RECTITUDE VERSUS ROMANCE

Flanking the trail from Le Vieux Dun to the forest-hamlet of Bonaré, which lay several miles down the road, tall hewn stones stuck out of the undergrowth. Were they Roman paving stones, we wondered? Some might even have inscriptions on them, I told myself, trying to get a closer look. But probably not. Most of the ancient tombstones and milestones of France were hauled long ago to provincial museums where they fill dusty rooms seen by few. Might it have been better to leave them where they were, on the roadsides, evocative memorials to a mysterious, moss-grown past?

That, I knew, was a romantic notion based on the supposition that civilized, sensitive people would have civil sense. In other words, it was nonsense, the objective correlative of the romantic agony—the eternal struggle between reason and hope.
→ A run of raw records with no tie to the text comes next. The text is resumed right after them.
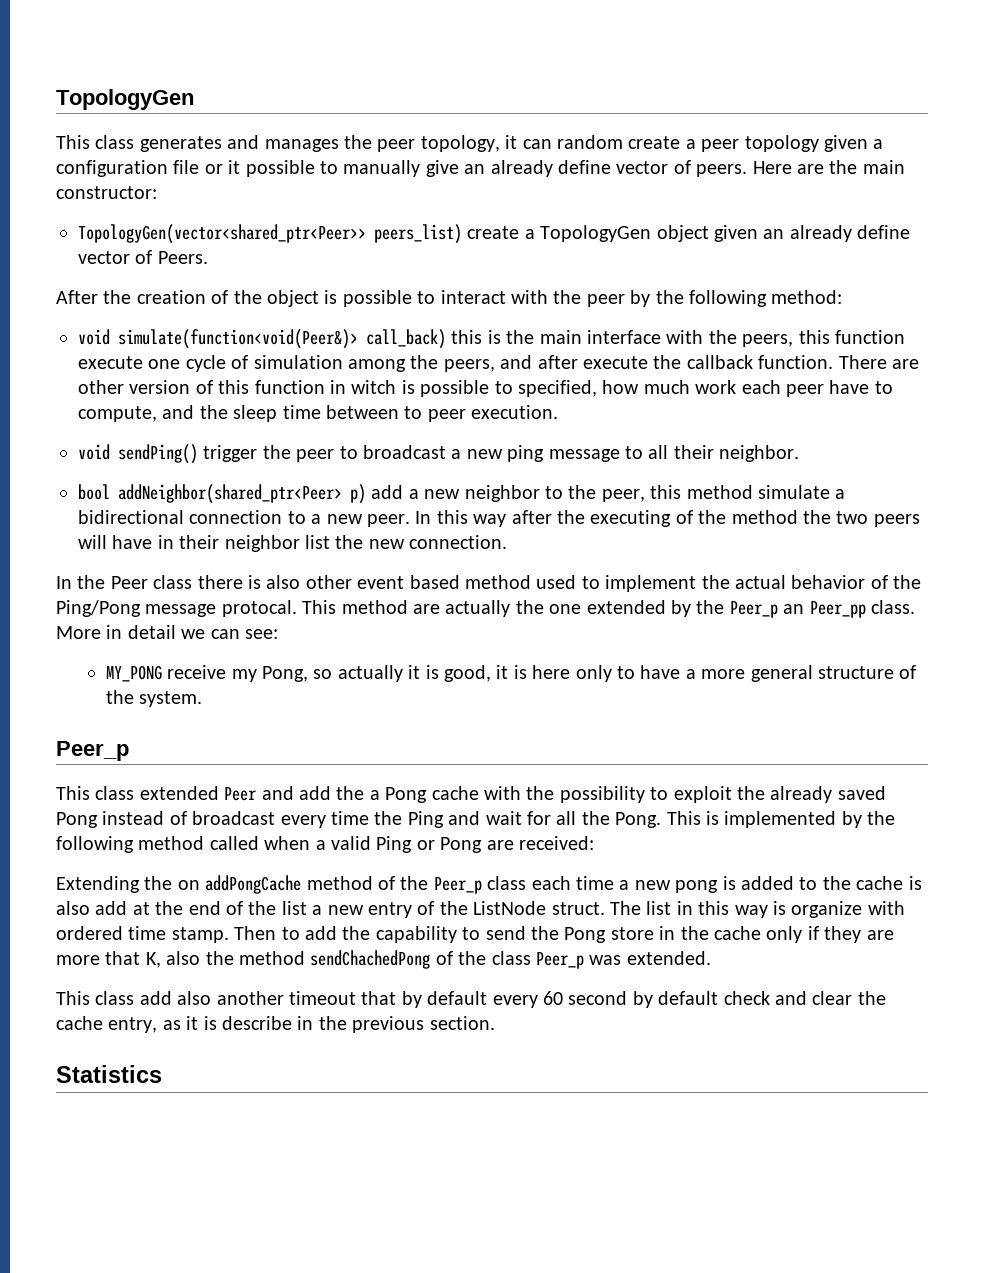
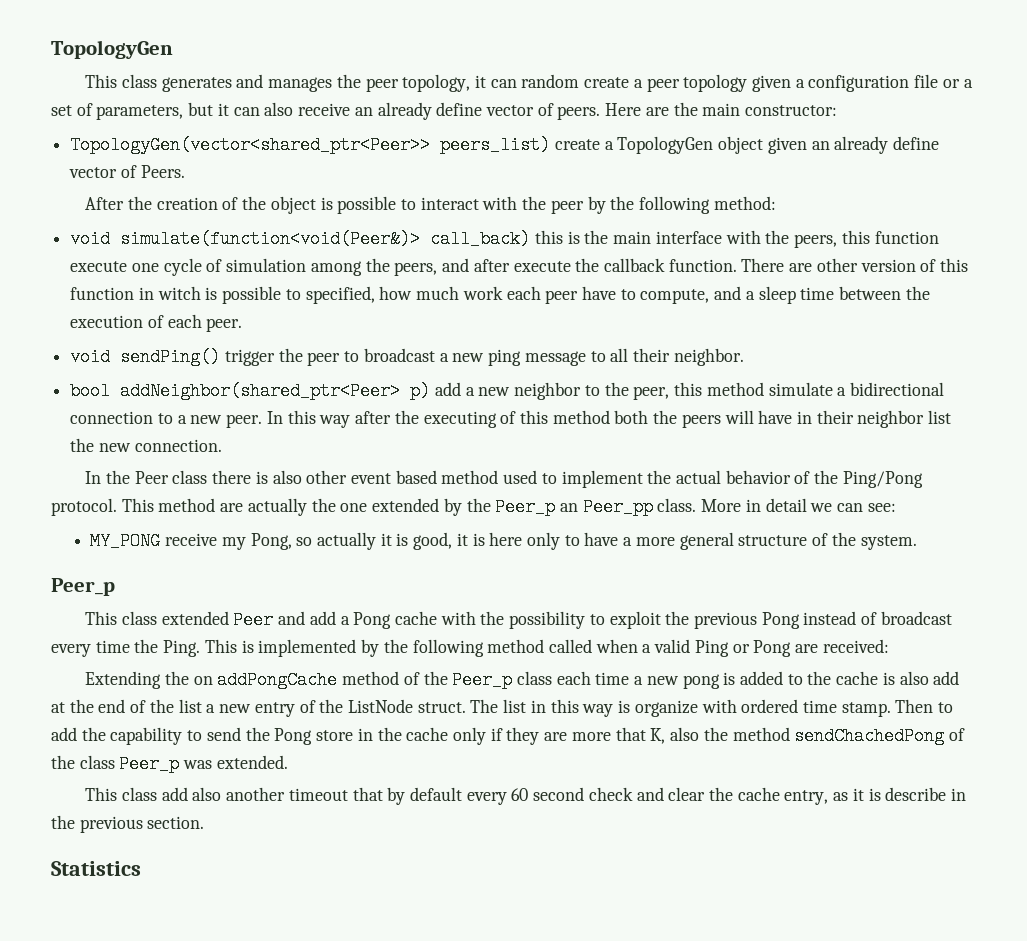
- This class generates and manages the peer topology, it can random create a peer topology given a configuration file or it possible to manually give an already define vector of peers.
+ This class generates and manages the peer topology, it can random create a peer topology given a configuration file or a set of parameters, but it can also receive an already define vector of peers.
- There are other version of this function in witch is possible to specified, how much work each peer have to compute, and the sleep time between to peer execution.
+ There are other version of this function in witch is possible to specified, how much work each peer have to compute, and a sleep time between the execution of each peer.
- In this way after the executing of the method the two peers will have in their neighbor list the new connection.
+ In this way after the executing of this method both the peers will have in their neighbor list the new connection.
- In the Peer class there is also other event based method used to implement the actual behavior of the Ping/Pong message protocal.
+ In the Peer class there is also other event based method used to implement the actual behavior of the Ping/Pong protocol.
- This class extended Peer and add the a Pong cache with the possibility to exploit the already saved Pong instead of broadcast every time the Ping and wait for all the Pong.
+ This class extended Peer and add a Pong cache with the possibility to exploit the previous Pong instead of broadcast every time the Ping.
- This class add also another timeout that by default every 60 second by default check and clear the cache entry, as it is describe in the previous section.
+ This class add also another timeout that by default every 60 second check and clear the cache entry, as it is describe in the previous section.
Everywhere in Europe where monuments have been left in place, they’ve been stolen or vandalized, usually both, or knocked down in the name of progress. For every sensitive romantic, there are ten insensitive brutes of the opposite persuasion.

Our trail, in part trashed by off-road vehicles, rejoined the Cure in another deep, dark, enchanted forest cleft. Upstream we spied a B&B on the riverbank in a particularly scenic spot, where water cascaded from all sides. I closed my eyes and concentrated. But I couldn’t evoke Pan or Mary or play my friend Russ Schleipmann’s visual memorization game, for a very simple reason. Three trail bikes sat on trailers attached to SUVs with Belgian license plates. I was furious, and saw red everywhere despite the green.

Upstream another quarter-mile, we reached the Pont du Montal—a bridge at a crossroads and our day’s destination. Tacked to a corkboard in the entrance to our modest motel, called the Chalet du Montal, were posters advertising “extreme off-road tourism.” One company was based nearby in Dun-les-Places. There was no escaping the motorsports set.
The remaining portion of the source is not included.